INTERVIEW
[Interview] Ken Levine - Puis il écrivit BioShock
par K.Mizol,
email @Super_Slip_Man
Après des études en art dramatique aux Etats-Unis, Ken Levine fut embauché en 1995 par le mythique studio Looking Glass pour lequel il travailla sur Thief avant de cofonder deux ans plus tard Irrational Games pour y construire leur premier coup d'essai / coup de maître : System Shock 2. S'en suivirent quelques jeux que l'histoire gardera moins en mémoire jusqu'à la sortie du légendaire BioShock en 2007 (pour le compte de 2k Games qui racheta Irrational entre temps). Ken gagna alors définitivement dans le cœur des gamers le titre honorifique de monument du jeu vidéo. Développeur star, il est de ceux qui s'occupent de l'écriture de l'histoire, du game design et de la direction des jeux sur lesquels son équipe travaille. Sa plume a d'ailleurs tapé dans l’œil d'Hollywood qui l'a convié à l'écriture d'un film. Une aura et un statut qui le mirent bien évidemment sous le feu des projecteurs pour la sortie très attendue de BioShock Infinite l'année dernière, lui aussi acclamé par la critique et le public. Récemment, après plusieurs licenciements, Irrational semble se tourner vers la création de jeux pas forcément moins ambitieux mais développés par une équipe à taille humaine et probablement distribués digitalement. Chose à laquelle Ken n'a pas souhaité répondre. Tant pis, heureusement on avait plein d'autres choses à lui demander.
Quel est le meilleur moment de ta carrière ?
Je crois que c'est la nuit de la première démo jouable de BioShock en 2007. Je pense que c'était le moment où on a vu l'impact qu'il avait sur les gens. Nous sommes ensuite allé dîner avec ma femme et Jon Chey, cofondateur d'Irrational Games, et on a réalisé que nos vies allaient changer.
Looking Glass est pour beaucoup de joueurs un genre d'âge d'or. Une période qui a formé parmi les meilleurs designers de l'industrie. Tu es d'accord avec ça ?

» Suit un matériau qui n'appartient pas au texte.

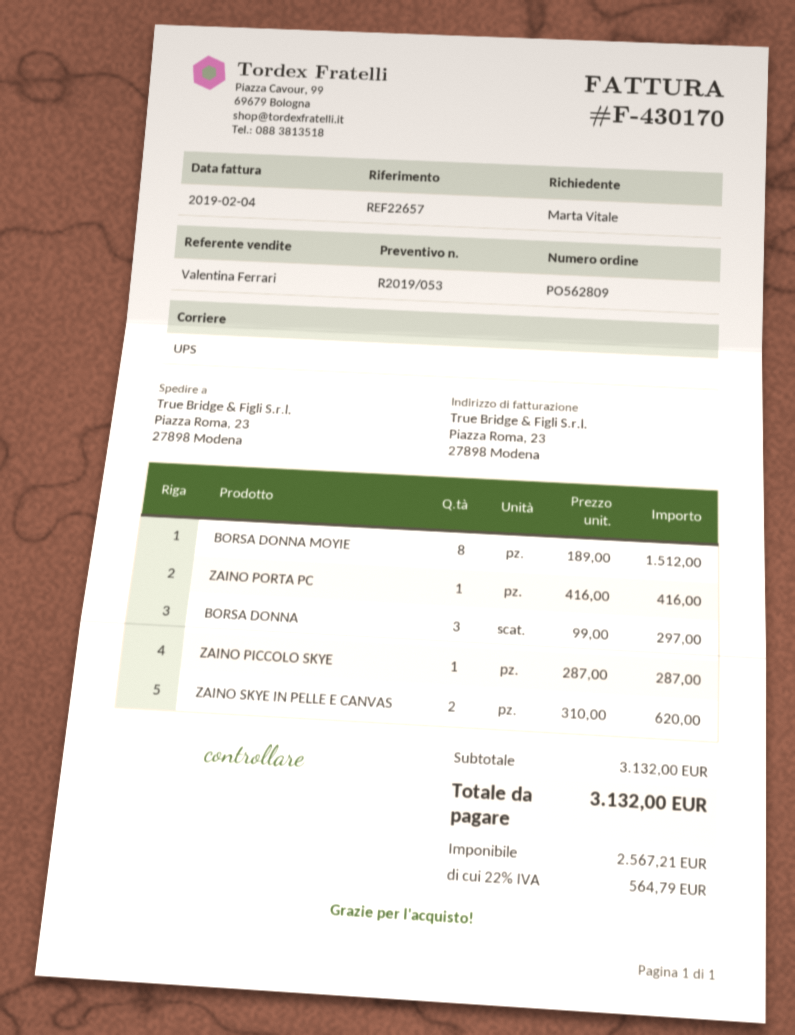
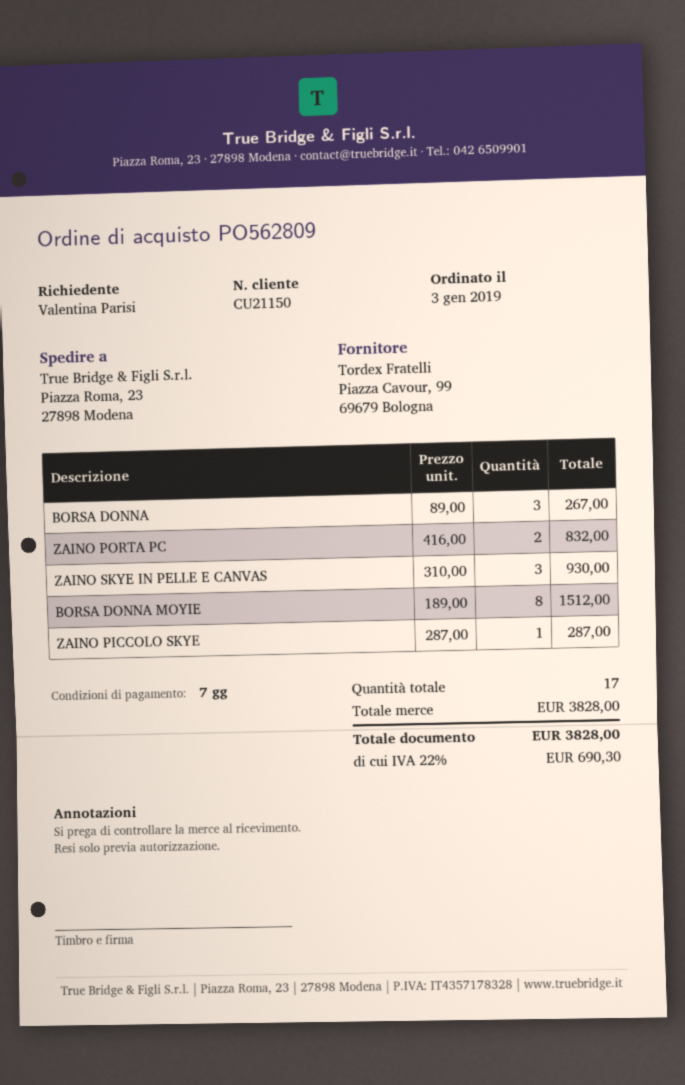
ordered by: Marta Vitale -> Valentina Parisi
ZAINO PORTA PC: 1 x 416.00 = 416.00 -> 2 x 416.00 = 832.00
BORSA DONNA: 3 x 99.00 = 297.00 -> 3 x 89.00 = 267.00
ZAINO SKYE IN PELLE E CANVAS: 2 x 310.00 = 620.00 -> 3 x 310.00 = 930.00
subtotal: 3132.00 -> 3828.00
tax: 22% = 564.79 -> 22% = 690.30
total: 3132.00 -> 3828.00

Bien sûr. Travailler là-bas a été une expérience formatrice pour moi. Tu parles d'un endroit pour avoir son premier job dans l'industrie ! Je serais toujours reconnaissant des gens que j'ai rencontré là-bas et qui m'ont tant appris, comme Paul Neurath, Tim Stellmach, Doug Church, Eric Brosius, Dorian Hart, et bien entendu Rob Fermier et Jon Chey (les deux autres cofondateurs d'Irrational Games). Il y a tant de gens à remercier. Mais ils m'ont pris sous leur aile et contribué à faire de moi le game designer que je suis.
Faire un jeu prend énormément de temps, plusieurs années. C'est clairement une partie de ta vie que tu mets dans un jeu. Comment tu te sens une fois que tout le travail créatif est terminé ? Lorsque les gens peuvent acheter le jeu. Est-ce difficile de passer à autre chose ? Ou est-ce facile parce que faire un jeu prend trop de temps donc tu es content de passer à autre chose ?
Habituellement quand j'ai fini de bosser sur un jeu, je suis prêt à me détendre et à ensuite passer à autre chose.
Un truc que j'aime beaucoup dans BioShock c'est sa narration, vous ne faites pas trop de scènes cinématiques. Pour moi les scènes cinématiques, c'est l'inverse de ce que devrait être un jeu vidéo. L'histoire d'un jeu doit être interactive et les cinématiques ne le sont pas. Pourquoi autant de jeux utilisent les cinématiques pour raconter leur histoire ? C'est juste parce que c'est un outil simple d'utilisation pour faire avancer l'histoire ?
Les scènes cinématiques sont un moyen de faire avancer l'histoire sans que le joueur ne "se mette en travers". Je pense que chaque développeur est différent et tous les développeurs devraient faire des jeux de la façon dont ils l'entendent.
Personnellement, les expériences qui ont contribué à me définir ont été de jouer à Ultima Underworld et au premier System Shock. Ces jeux m'ont plongé dans leur monde là où pour beaucoup d'autres jeux je me sentais simple observateur. J'ai essayé de recapturer l'expérience que j'ai eu avec ces jeux sur presque tout ce sur quoi j'ai travaillé depuis. Je ne suis pas certain de ce qui a poussé les autres membres de l'équipe (même si je soupçonne fortement Jon Chey et Rob Fermier (qui ont travaillé sur le premier System Shock) d'avoir aussi été fortement influencés par ces jeux), mais ces titres ont toujours été mon étoile du berger.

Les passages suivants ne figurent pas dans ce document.